There are many phases to a painting and many thoughts pop in and out of one’s mind while creating it. One of them, naturally, is the impact that the piece may (or may not… says the anxious and self-critical voice) have on a hypothetical audience the painting will one day engage with. I firmly believe that an artist who truly believes they have something meaningful to say has a moral obligation to share it with the world. After all, art is a communication feature of the human experience… a darwinian adaptation to help humans more fully capture and communicate the nuanced and subtle nature of their intrinsic, subjective worlds. I am firm in that position. But the “world” does not necessarily need to mean the world. Indeed, some works are simply too sacred and personal to be shared with the larger world or to be hung on a gallery wall. As artists, some works are meant for our walls and for ourselves and our loved ones to be the sole audience. After completing the painting, I want this fixed, static image of our baby girl to stare back at her as she continues to grow. Her first words, her first steps, her first everything in her early life will be witnessed by her representation hung on the wall, staring back at her as she evolves. As she travels through time and space, this artifact will remain unmoved and unchanged as she changes, grows and drinks deep of the rich elixir that is her life and experiences. As artist Miles Johnston put it to me in my recent podcast episode with him, the fixedness of a painting or work of art is anything but a limitation… It is the form. The permanent and static nature of a painting is part of what makes visual art so beautiful. As the universe presses forward in time, a painting lives as a flagpost which cements a moment; a microcosm rich in meaning and deemed beautiful enough to be captured by the captivated eye who produced it. In this case, her father’s eyes.
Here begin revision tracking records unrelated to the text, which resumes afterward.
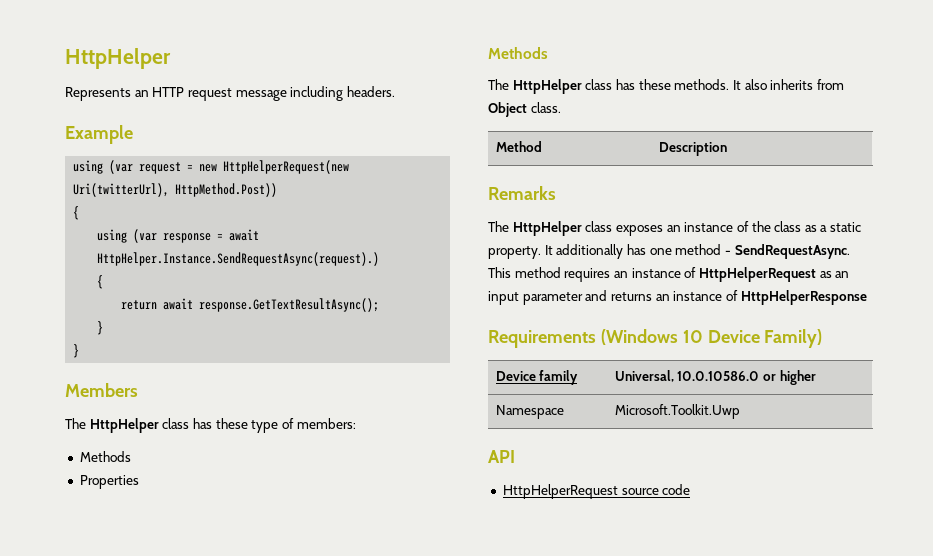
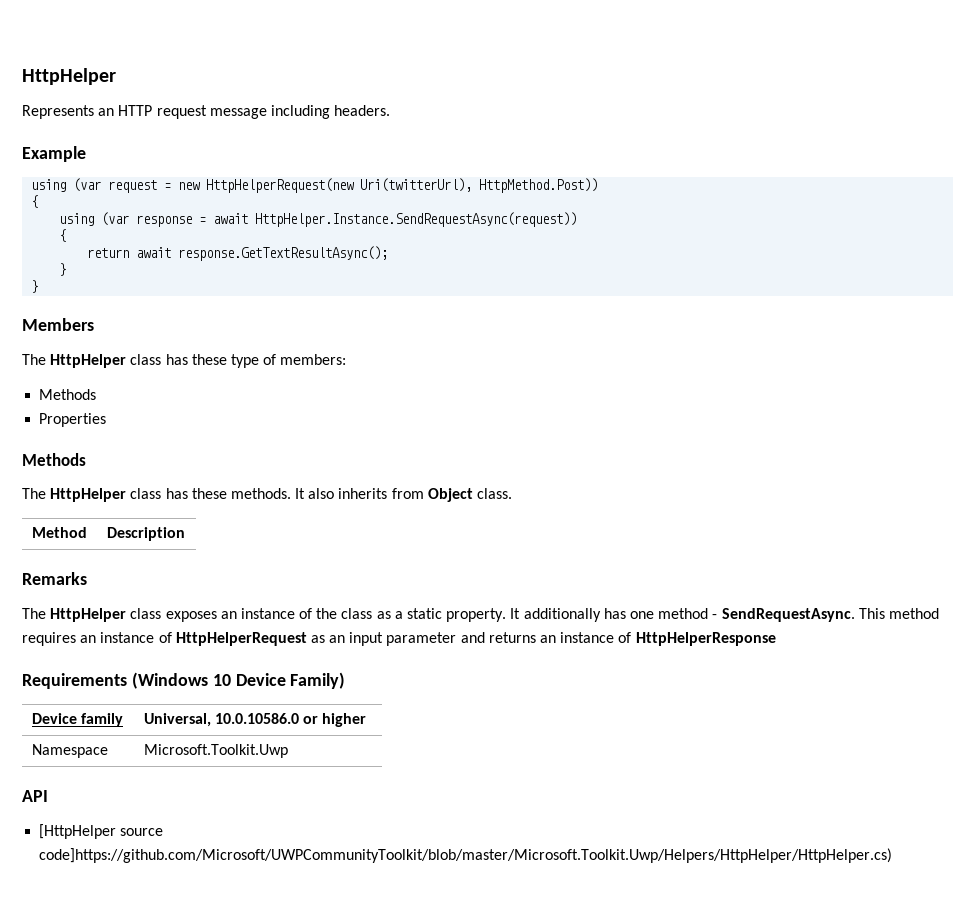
[97,252,380,266] HttpHelper.Instance.SendRequestAsync(request).) -> [255,212,578,227] HttpHelper.Instance.SendRequestAsync(request))
[502,484,691,499] HttpHelperRequest source code -> [39,824,164,839] [39,848,893,863] [HttpHelper source code]https://github.com/Microsoft/UWPCommunityToolkit/blob/master/Microsoft.Toolkit.Uwp/Helpers/HttpHelper/HttpHelper.cs)

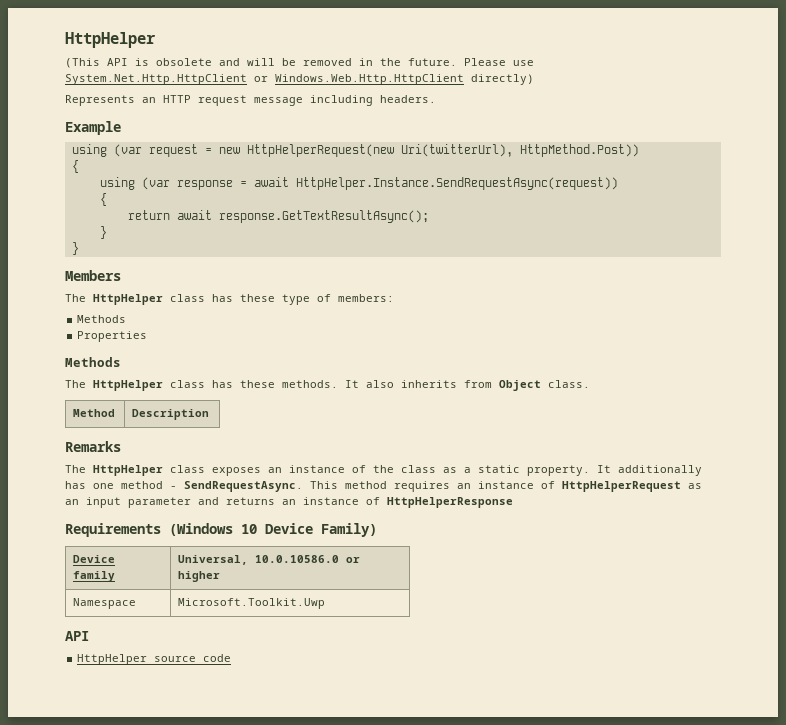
[22,68,116,85] HttpHelper -> [65,32,156,48] [65,58,534,68] [65,74,534,85] HttpHelper // (This API is obsolete and will be removed in the future. Please use System.Net.Http.HttpClient or Windows.Web.Http.HttpClient directly)
[39,824,164,839] [39,848,893,863] [HttpHelper source code]https://github.com/Microsoft/UWPCommunityToolkit/blob/master/Microsoft.Toolkit.Uwp/Helpers/HttpHelper/HttpHelper.cs) -> [77,654,232,665] HttpHelper source code

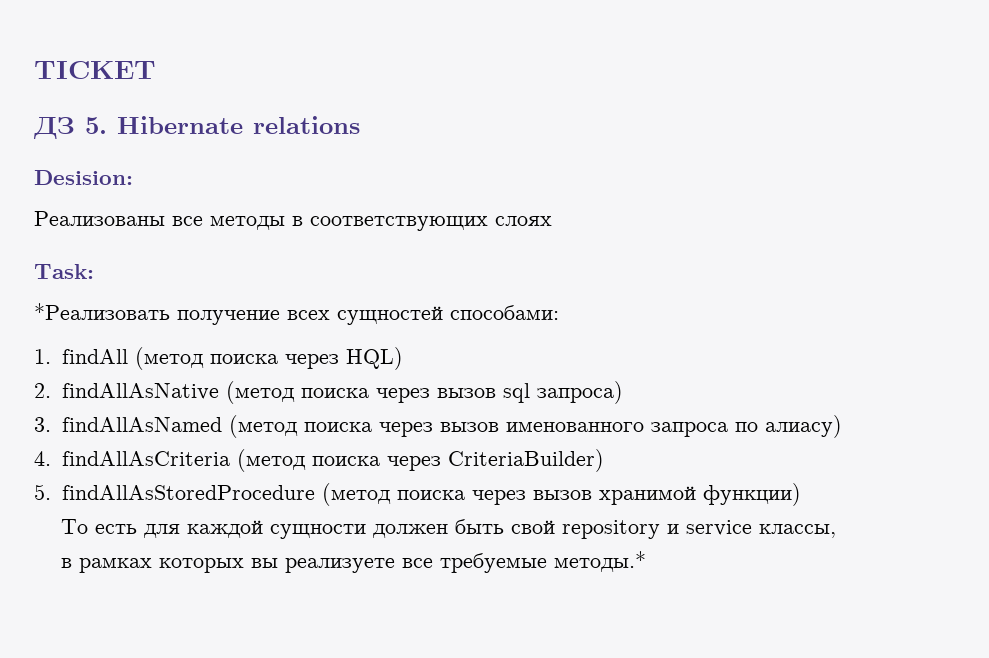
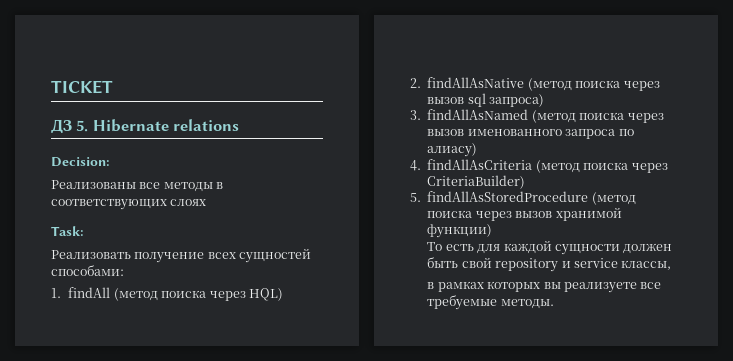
[34,170,133,185] Desision: -> [51,157,110,167] Decision:
[34,303,170,320] *Реализовать -> [51,250,131,259] Реализовать
[554,551,647,572] методы.* -> [500,299,554,309] методы.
Perhaps, in some moment in the distant future, she will gaze deeply and contemplatively at the painting, seeing her youngest self through the eyes of her father so many years past. Perhaps, long after my wife and I are gone, it will live on through generations as a symbol of love and family; as an artifact of the triumph of virtue and positive values. The very virtues and values that have been passed on to me.
However, in the final analysis… Once the game has been played, the lights are being dimmed and the curtains are coming to a close, the true legacy of my life will not be my art. It will be the values, virtues and love paintings like these represent; living on through the people who embody them. A child raised properly is the true work of art; the masterwork of one’s life. The rest is just pigment pushed around on wood.